This could be useful in production when you don't want the delay associated with updating the suffix
list on first use, or if you are behind a complex firewall that prevents a simple update from working.

## FAQ

### Can you add suffix \_\_\_\_? Can you make an exception for domain \_\_\_\_?

This project doesn't contain an actual list of public suffixes. That comes from
[the Public Suffix List (PSL)](https://publicsuffix.org/). Submit amendments there.

(In the meantime, you can tell tldextract about your exception by either
forking the PSL and using your fork in the `suffix_list_urls` param, or adding
your suffix piecemeal with the `extra_suffixes` param.)

### I see my suffix in [the Public Suffix List (PSL)](https://publicsuffix.org/), but this library doesn't extract it.

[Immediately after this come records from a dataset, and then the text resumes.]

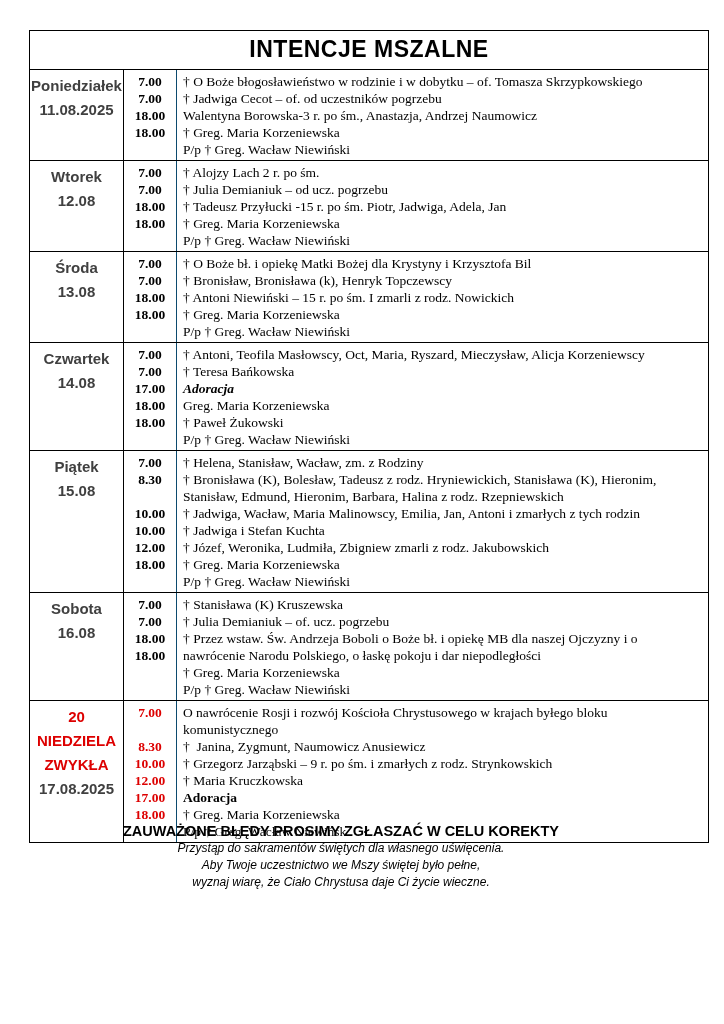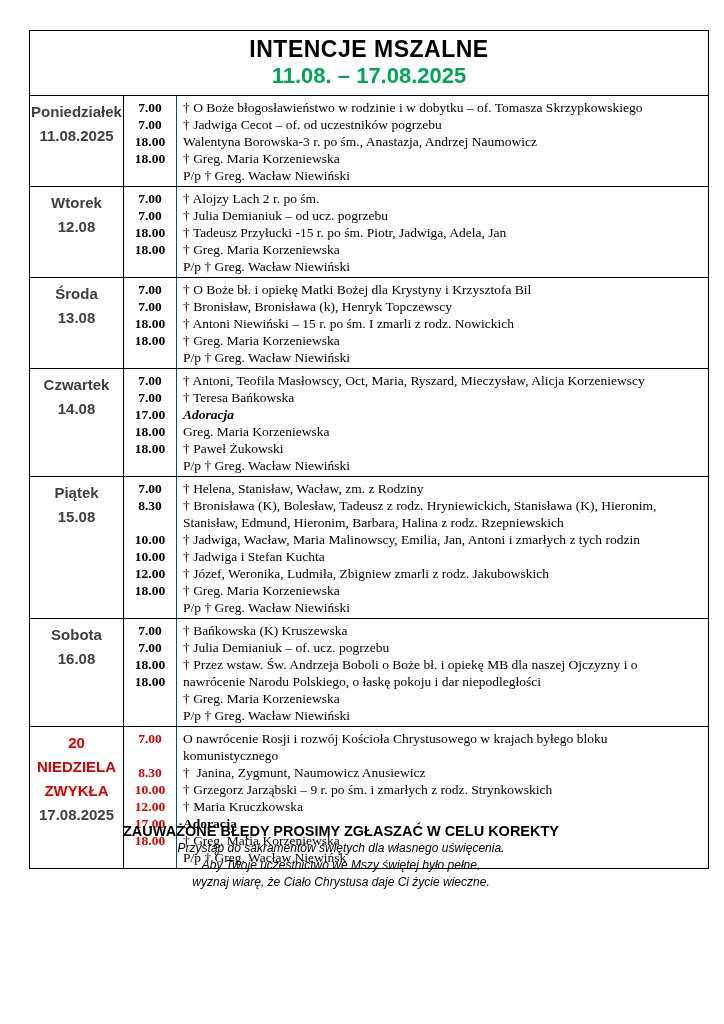--- a/index.html
+++ b/index.html
@@ -107,21 +107,20 @@
   }
 </style>
 </head>
 <body>
 
 <div class="page">
 
   <div class="doc-table">
     <div class="title-cell">
       <div class="doc-title">INTENCJE MSZALNE</div>
-      <div class="doc-daterange">11.08. – 17.08.2025</div>
     </div>
     <div>
   <div class="sched-row">
     <div class="day-cell">
             <div class="day-line">Poniedziałek</div>
             <div class="day-line">11.08.2025</div>
           </div>
     <div class="time-col">
             <div class="time-line">7.00</div>
             <div class="time-line">7.00</div>
@@ -237,21 +236,21 @@
           </div>
     <div class="time-col">
             <div class="time-line">7.00</div>
             <div class="time-line">7.00</div>
             <div class="time-line">18.00</div>
             <div class="time-line">18.00</div>
             <div class="time-line"></div>
             <div class="time-line"></div>
           </div>
     <div class="text-col">
-            <div class="text-line">† Bańkowska (K) Kruszewska</div>
+            <div class="text-line">† Stanisława (K) Kruszewska</div>
             <div class="text-line">† Julia Demianiuk – of. ucz. pogrzebu</div>
             <div class="text-line">† Przez wstaw. Św. Andrzeja Boboli o Boże bł. i opiekę MB dla naszej Ojczyzny i o</div>
             <div class="text-line">nawrócenie Narodu Polskiego, o łaskę pokoju i dar niepodległości</div>
             <div class="text-line">† Greg. Maria Korzeniewska</div>
             <div class="text-line">P/p † Greg. Wacław Niewiński</div>
           </div>
   </div>
 
   <div class="sched-row">
     <div class="day-cell">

Check if your suffix is in the private section of the list. See [this
documentation](#public-vs-private-domains).

### If I pass an invalid URL, I still get a result, no error. What gives?

To keep `tldextract` light in LoC & overhead, and because there are plenty of
URL validators out there, this library is very lenient with input. If valid
URLs are important to you, validate them before calling `tldextract`.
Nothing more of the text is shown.